Labels serve a purpose in our lives.
That is when they are on products and not people.
Product labels are supposed to give facts and warnings so that consumers can make an informed decision about selecting important items such as foods and medications.
But there are other labels that are harmful. Labels that intentionally seek to derail or abort our purpose in life.
These are the labels that are not merely based upon facts, but have been embellished.
These are the labels that are derived by opinion, judgment and lack of education.
These labels are often assigned to us by others, but they are also the result of our feelings or insecurities about ourselves.
One label that I allowed others to give to me and that I accepted as a limitation or weakness is my chronic experience with depressive disorder.
Depressive (major) disorder or clinical depression “is a common but serious mood disorder. It causes severe symptoms that affect how you feel, think, and handle daily activities, such as sleeping, eating, or working” (NIMH).
People who were misinformed or uneducated about mood disorders often labeled me with limitations. Even though many of them had experienced some of the same symptoms of depression as me and so many others. But have you ever had dreams or aspirations in life that you thought you could accomplish until someone dipped them in a field of quicksand full of molasses?
Although the words that sank my spirit were nearly 20 years ago, I recall them as though they just occurred. And the fact that they were spoken by a ‘dear friend’, made the hole even deeper.
“I don’t think you should ever have children.”
At that moment, I had yet to determine if I really wanted children. But those thoughts spoken out loud by a friend made my fear of having children and passing my depression on to them resurface.
This friend only based her opinion on my then emotional battle with depression. I had been a babysitter. I had served as a youth counselor for children. I had coordinated efforts to provide activities and tutors for a local Boys and Girls Club.
These roles and others had been praised by those I provided the services to. So, I could not understand why someone who was supposed to have known me or whose opinion I valued would speak such hurtful words.
She had placed a label on me. And for awhile, I thought the label was my truth.
Have you allowed someone’s opinion or criticism about you hold your dreams captive?
You could be dealing with an acute or chronic mental disorder or you could be dealing with a physical impediment, low self-esteem or other challenges that cause people to place a stamp of disapproval on you so that you believe it and cause others to believe it as well.

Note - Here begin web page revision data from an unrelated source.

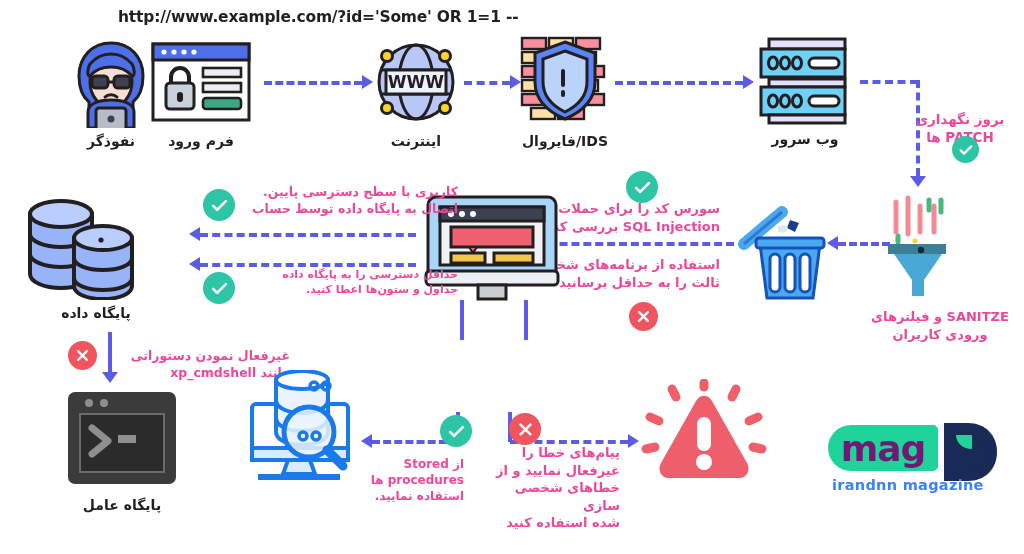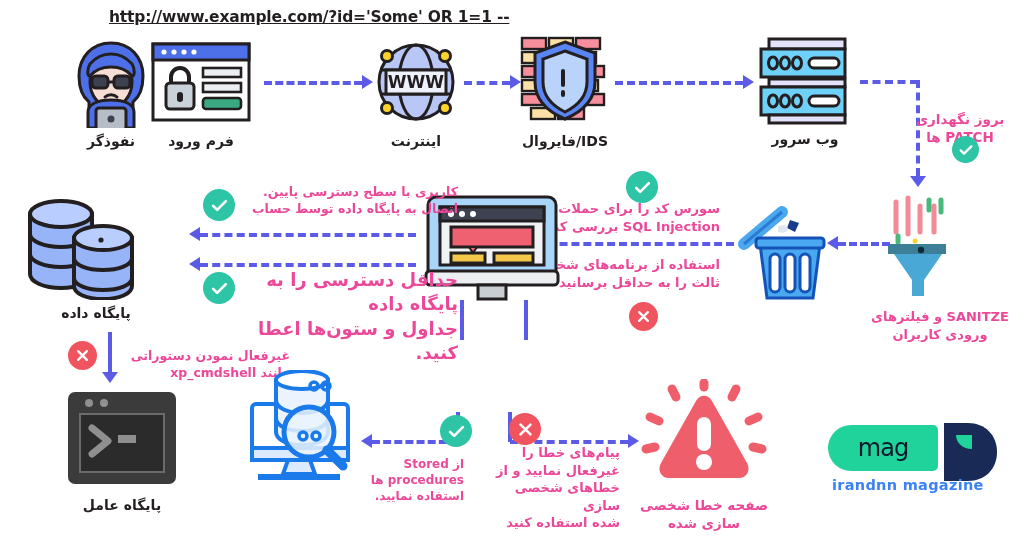"http://www.example.com/?id='Some' OR 1=1" div.url { left: 109px -> 118px; text-decoration: underline -> none }
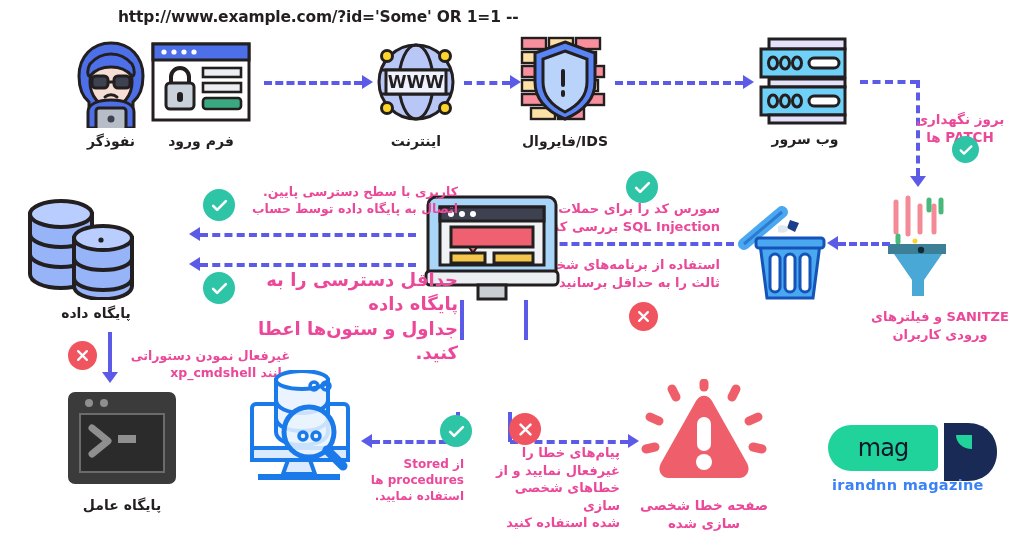"حداقل دسترسی را به پایگاه" div.note { font-size: 18px -> 11px }
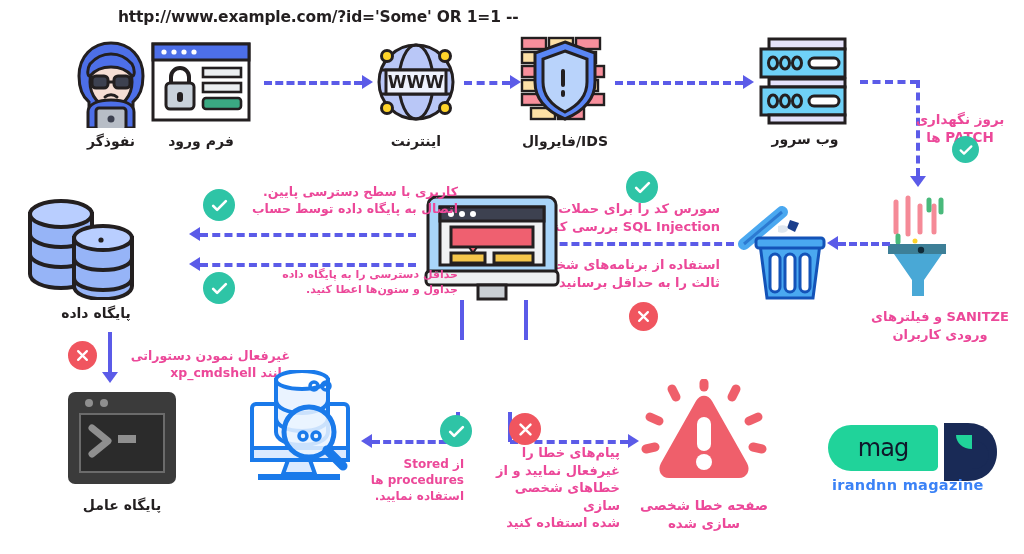"mag" .logo-mag span { color: #0f172a -> #701a75; font-size: 24px -> 36px; font-weight: 400 -> 700 }
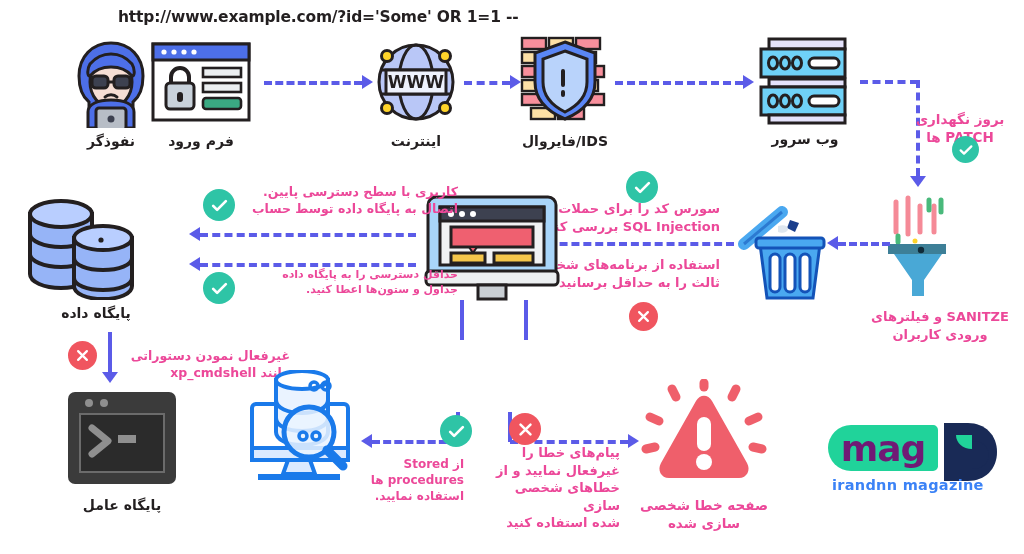"صفحه خطا شخصی" div.note { html: <div> <div>صفحه خطا شخصی</div> <div>سازی شده</div> </div> -> none }
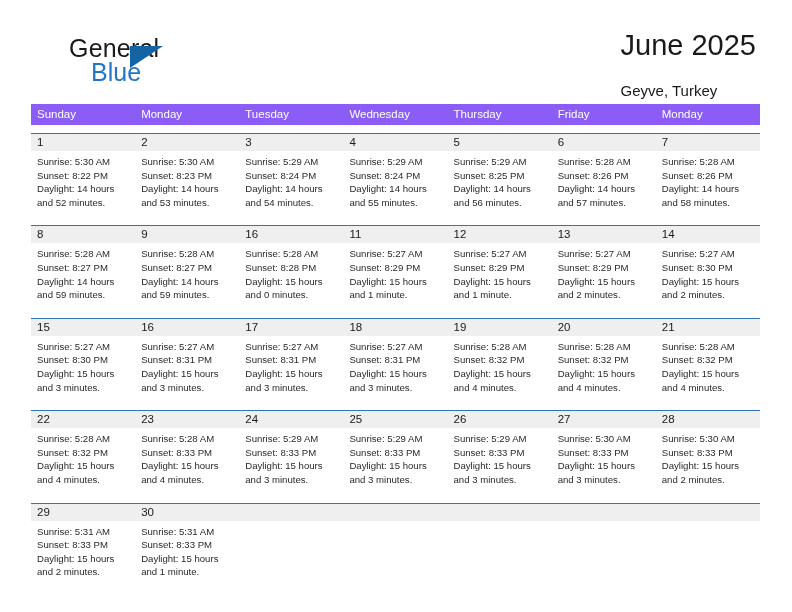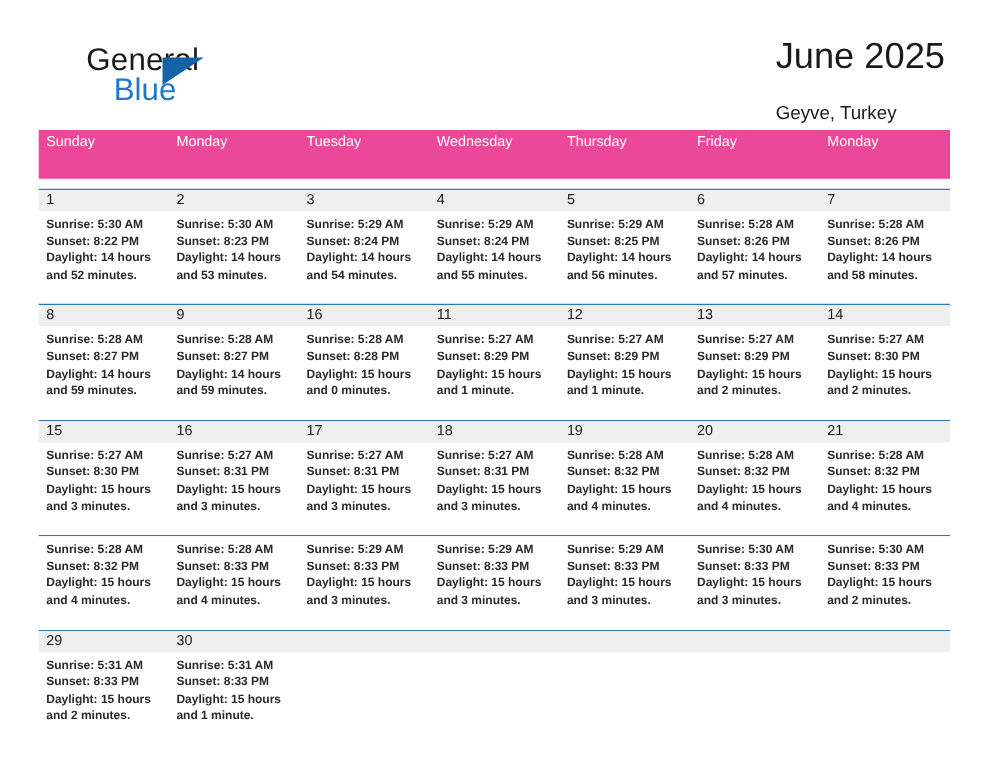"Sunday" .dow-row { background: #ec4899 -> #8b5cf6; height: 39px -> 21px }
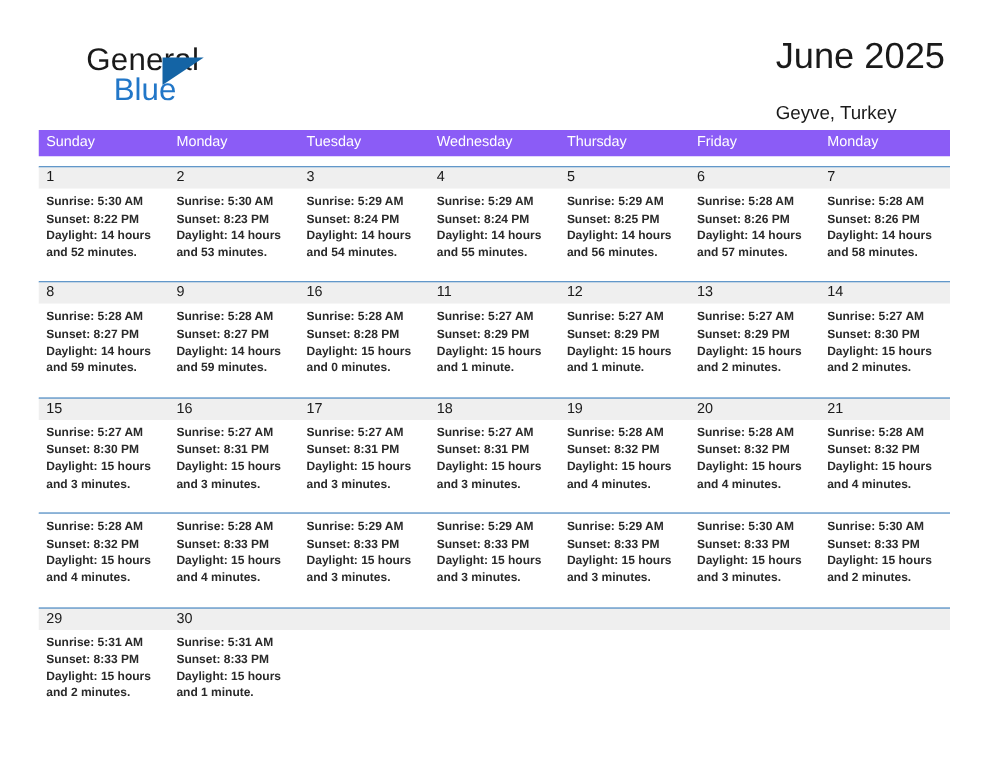"Sunrise: 5:30 AM" .cell-body { font-weight: bold -> none }
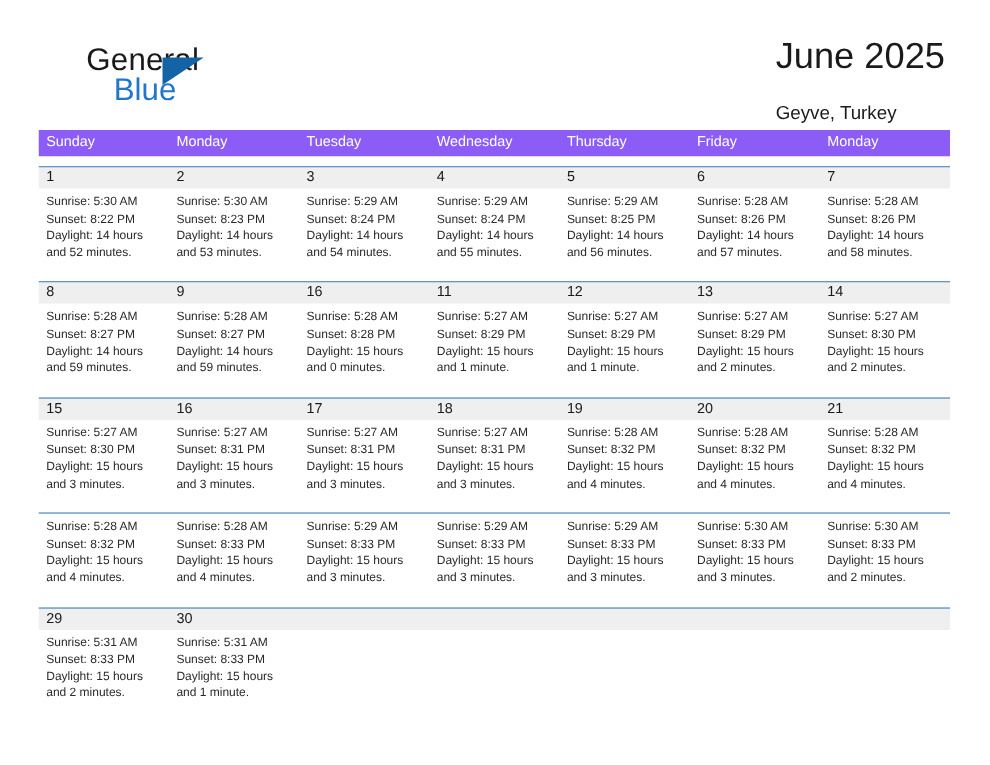"22" div.week-numbers { html: none -> <div> <div>22</div> <div>23</div> <div>24</div> <div>25</div> <div>26</div> <div>27</div> <div>28</div> </div> }
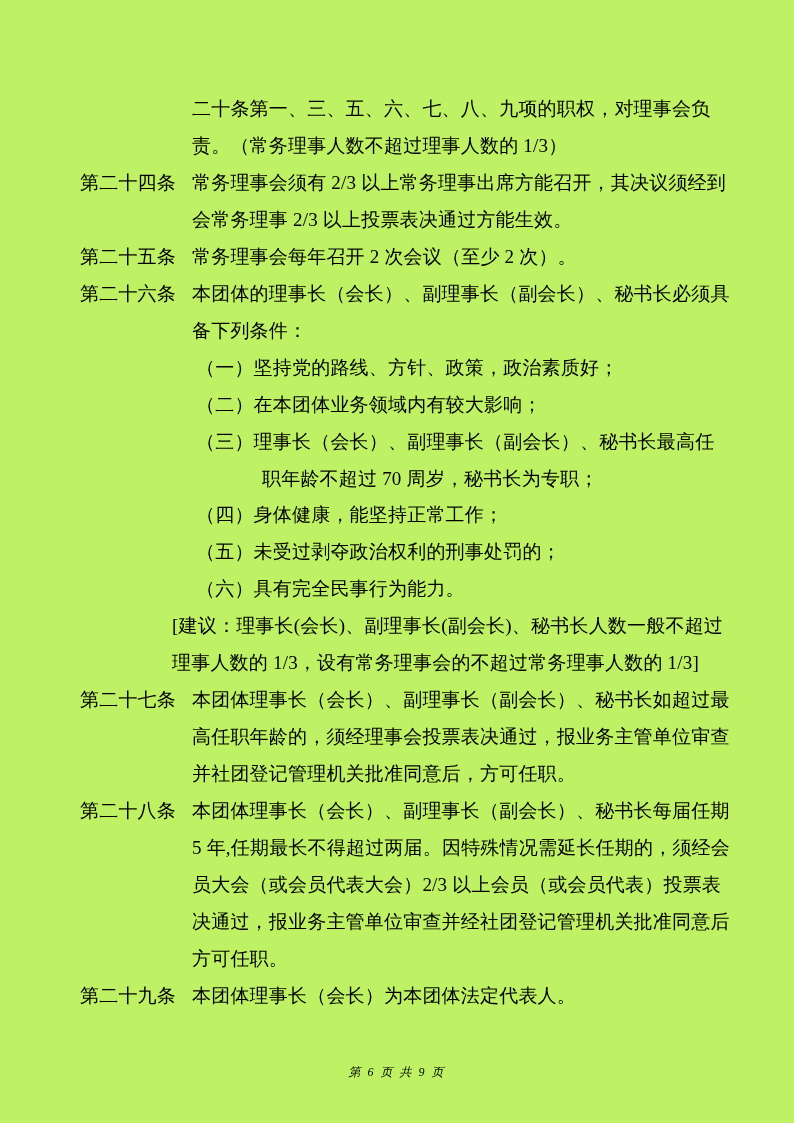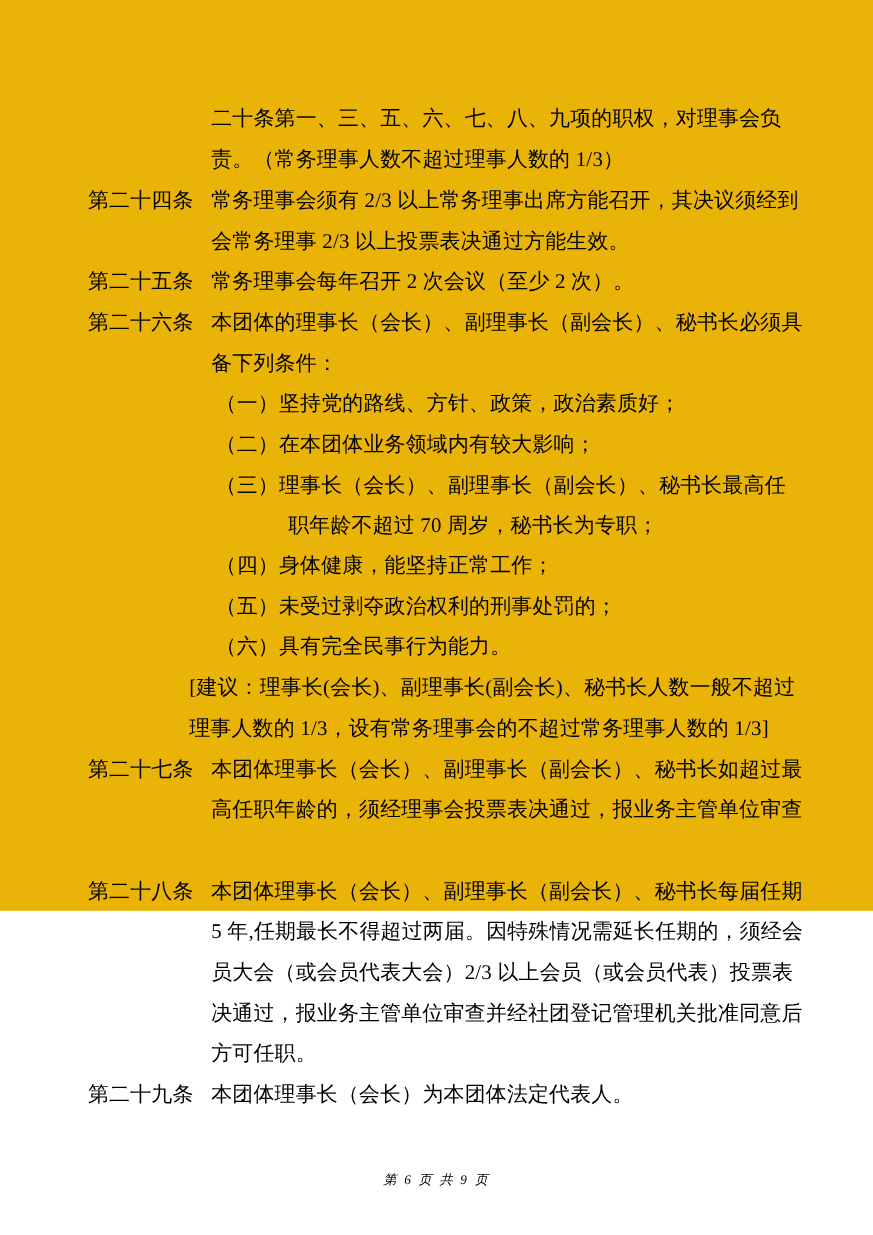"二十条第一、三、五、六、七、八、九项的职权，对理事会负" .page { background: #eab308 -> #bef264; height: 828px -> 1123px }
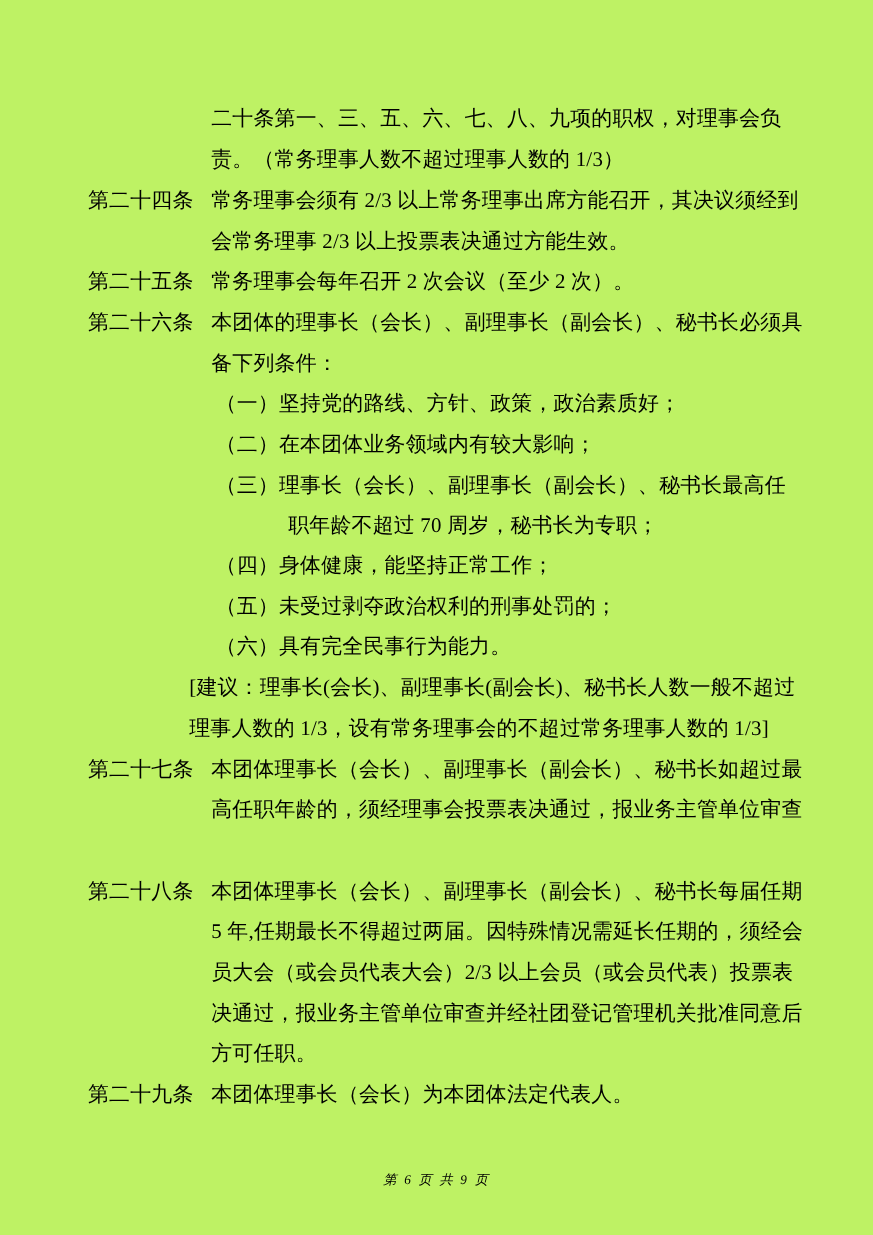"并社团登记管理机关批准同意后，方可任职。" div.line { html: none -> <div>并社团登记管理机关批准同意后，方可任职。</div> }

It is up to you to take the labels off. You are not a product. You are a promise full of potential and purpose. God knows everything about you. And He has declared great things about you.
In Psalm 139, David declares God’s thoughts towards us and how He has woven us perfect in His sight. This passage contains words that I meditate on and believe because they are from the One who created me. The same One who created you too.
You know what? I thank God for blessing me with two daughters that people thought were physically impossible and others thought was emotionally restricted. The process of parenting only gets difficult when I allow myself to think the opposite of what God has spoken about me.
Oh, but when I trust Him and the natural motherly instincts He has given to me, I know that I was knitted for this!
It is love that allows God to take care of me and it is love that allows me to take care of my little girls. And love overrides all labels. Choose to take the labels off today and live on purpose!